Entre medio de este bosque paradisíaco y alrededor de todo el fundo se encuentran cientos de especies tanto autóctonas como traídas del exterior: cipreses calvos, secuoyas, varios tipos de cedros, cuatro tipos de magnolios, alcornoques, braquiquitos, acer japónicos, ginkgo biloba, quillayes, peumos, olmos, más de cien palmeras de distintas especies: japónicas, fénix canadiense, washingtonia filifera, entre muchas otras.

¿Por qué traer especies de afuera para los parques de la casa?
Porque la casa no es colonial, es de estilo ecléctico, basada en la arquitectura europea, entonces no podría poner solo especies autóctonas, no tendría mucho sentido. Esto es lo que me gusta, un parque acorde con la casa. Hay que ser consecuente, no se puede andar vestido de huaso con ¡zapatillas deportivas!

Quizás fue lo imponente del lugar y la magia que lo rodea, quizás su historia de antaño, su gran arquitecto o paisajista, la mano de Raúl Schüler para transformar, restaurar y conservar el parque y la casona, o quizás fue esa sensación de sentirse en la que fue su patria, es que el mismísimo Raúl Ruiz (1941-2011) —cineasta chileno y teórico del cine radicado en Francia— quiso hacer en este lugar el film Nucingen Haus, una adaptación de la novela de Balzac. Aquí estuvo rodando la película por doce días, un grande de nuestra patria.

El dueño de casa se sienta en un escaño en la terraza de la fachada principal de la casona. Se aprecia el sol que se esconde detrás de la cordillera, el camino rodeado de palmeras, se escucha el ruido de los pájaros, los sapos y los grillos, el sonido del agua que cae por una fuente con la escultura de una mujer, y que relaja. Se ven liebres, pavos reales, aves que, en grupos gigantescos, cruzan el cielo. “¿Ahora entiende por qué no veo televisión?, me dice don Raúl. Sí, le digo, ahora entiendo.  

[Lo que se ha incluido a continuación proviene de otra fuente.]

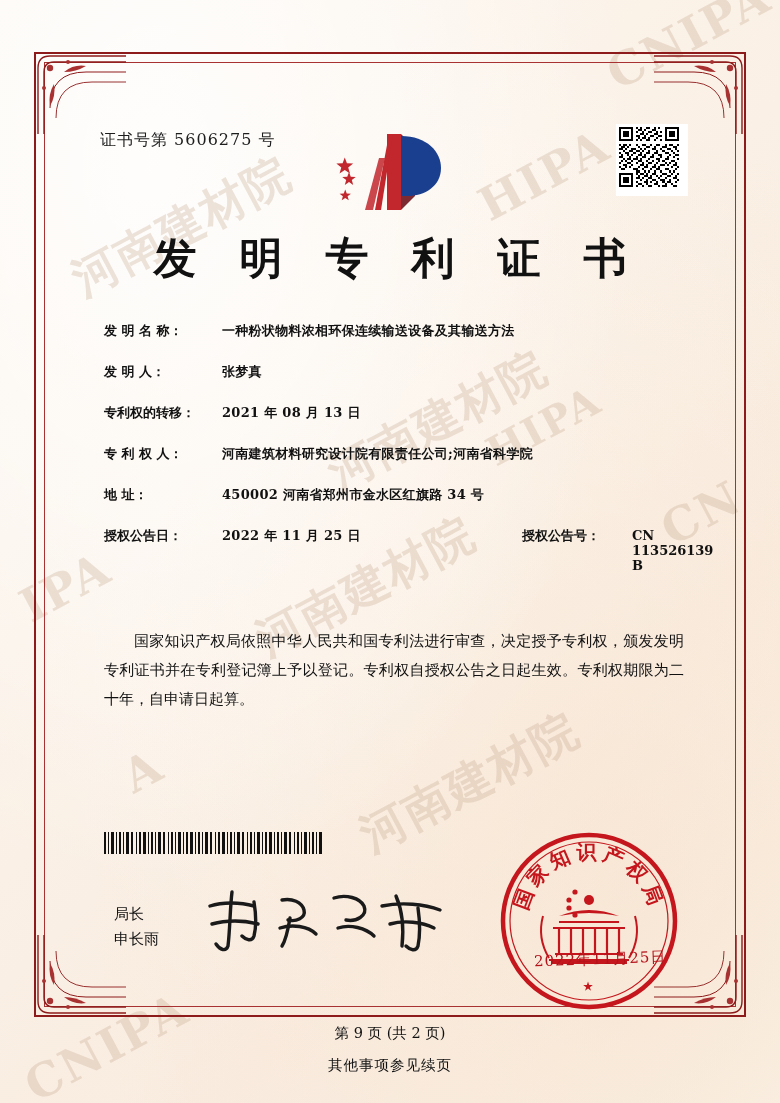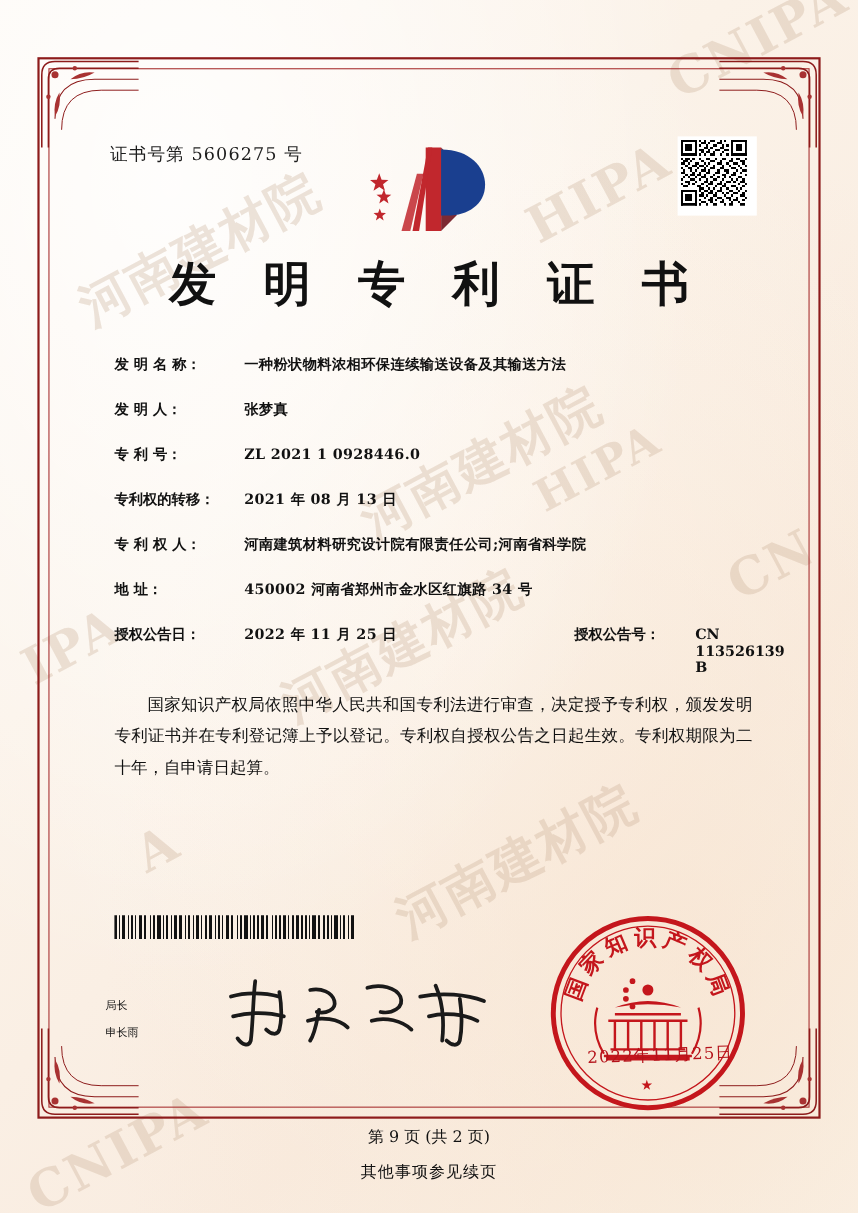"专 利 号：" div.field { html: <div> <span>专 利 号：</span> <span>ZL 2021 1 0928446.0</span> </div> -> none }
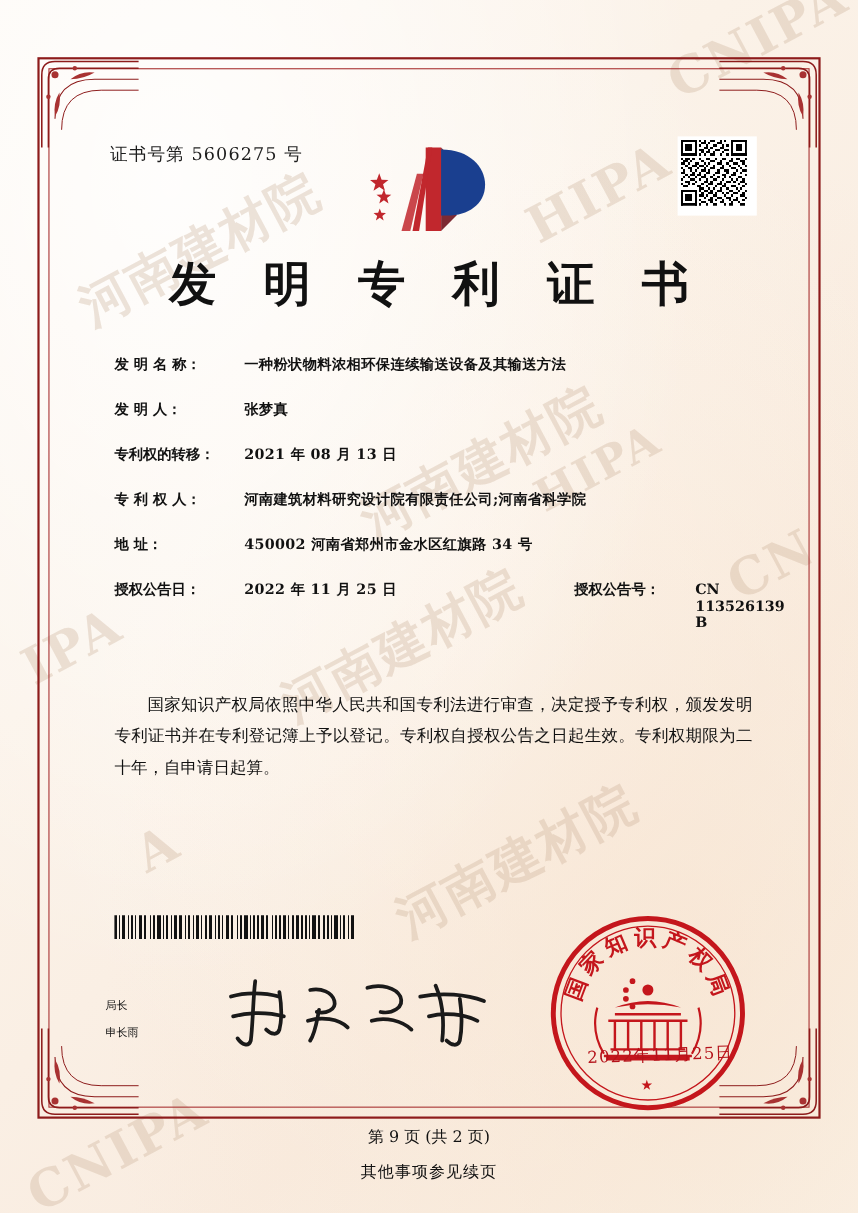"局长" .sign-block { font-size: 10px -> 15px; left: 52px -> 70px }
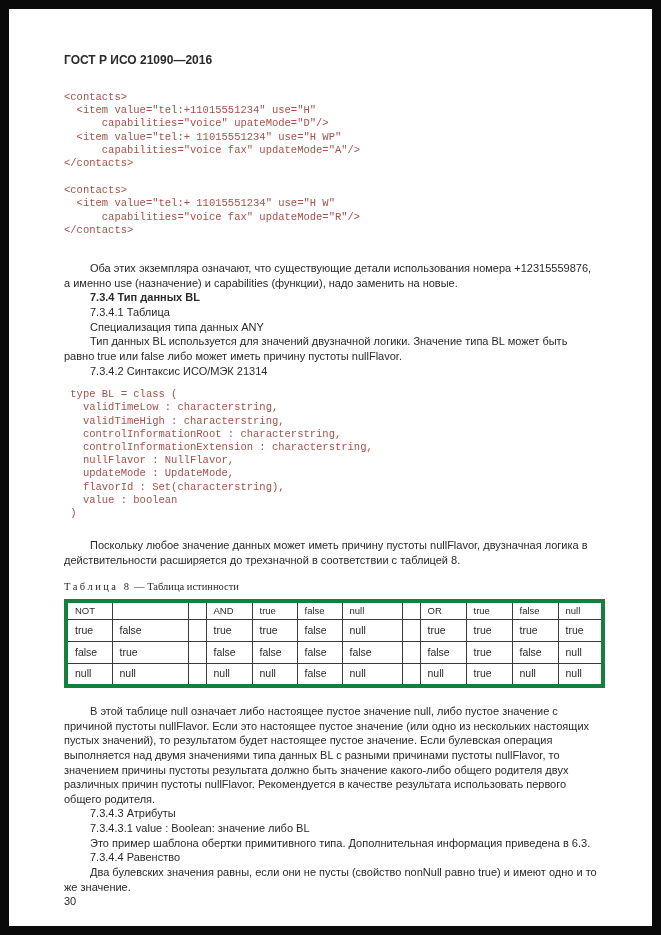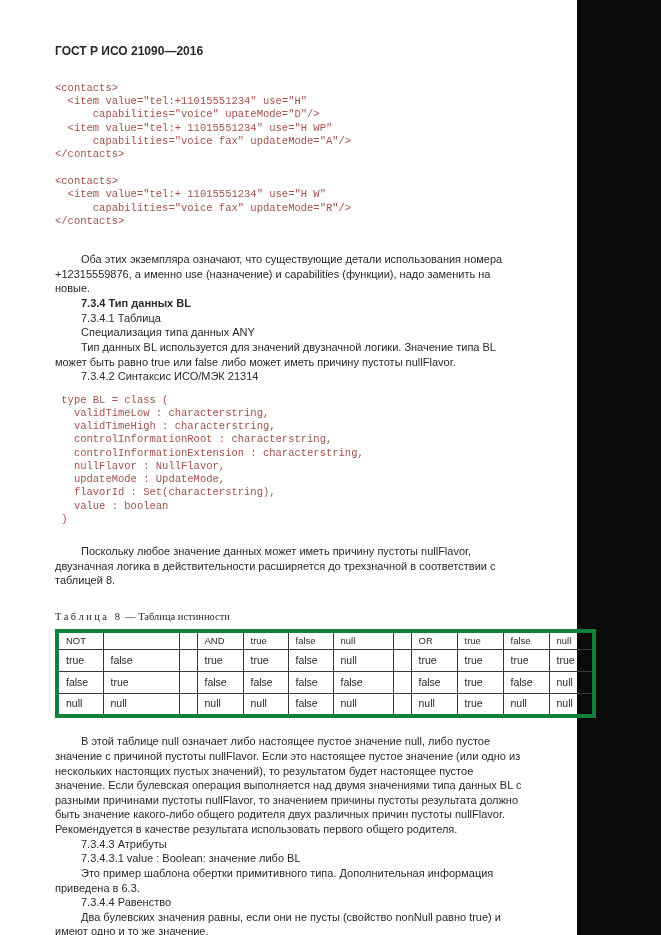"ГОСТ Р ИСО 21090—2016" .frame { padding: none -> 9px; width: 577px -> 661px }
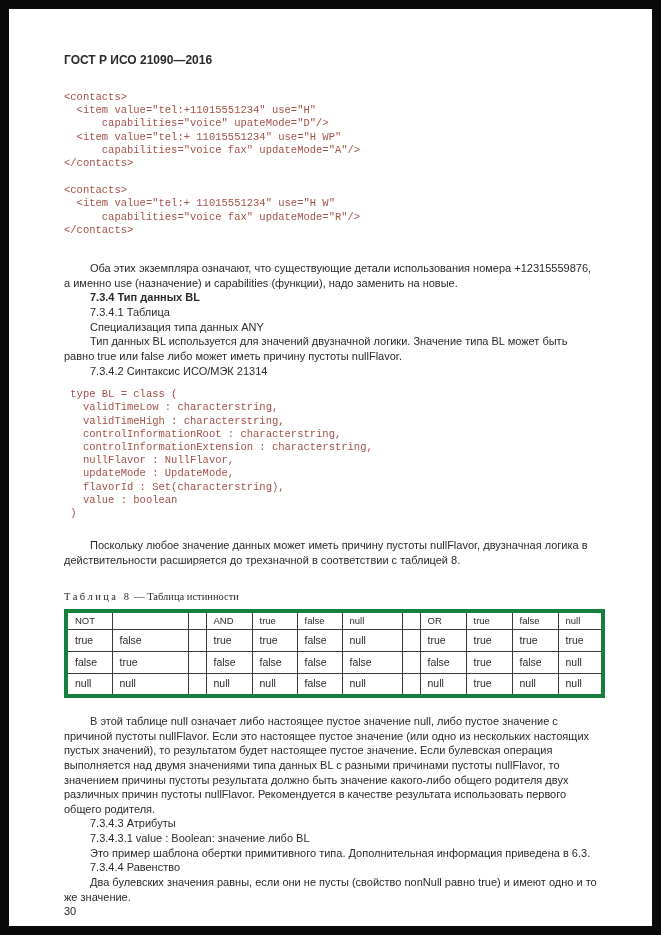"Поскольку любое значение данных может" .mb-md { margin-bottom: 22px -> 12px }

“Mi sueño era reconstruir este lugar. Además de crear un parque proporcional a la casa. Más amplio y que me diera mayor privacidad. Tener especies de todo tipo, conservar los bosques, mantener este lugar como lo fue en su época. Cuidarlo y preservarlo, porque es único en Chile y no podemos dejar que toda la historia de nuestro país se destruya. Mi espíritu es conservar”.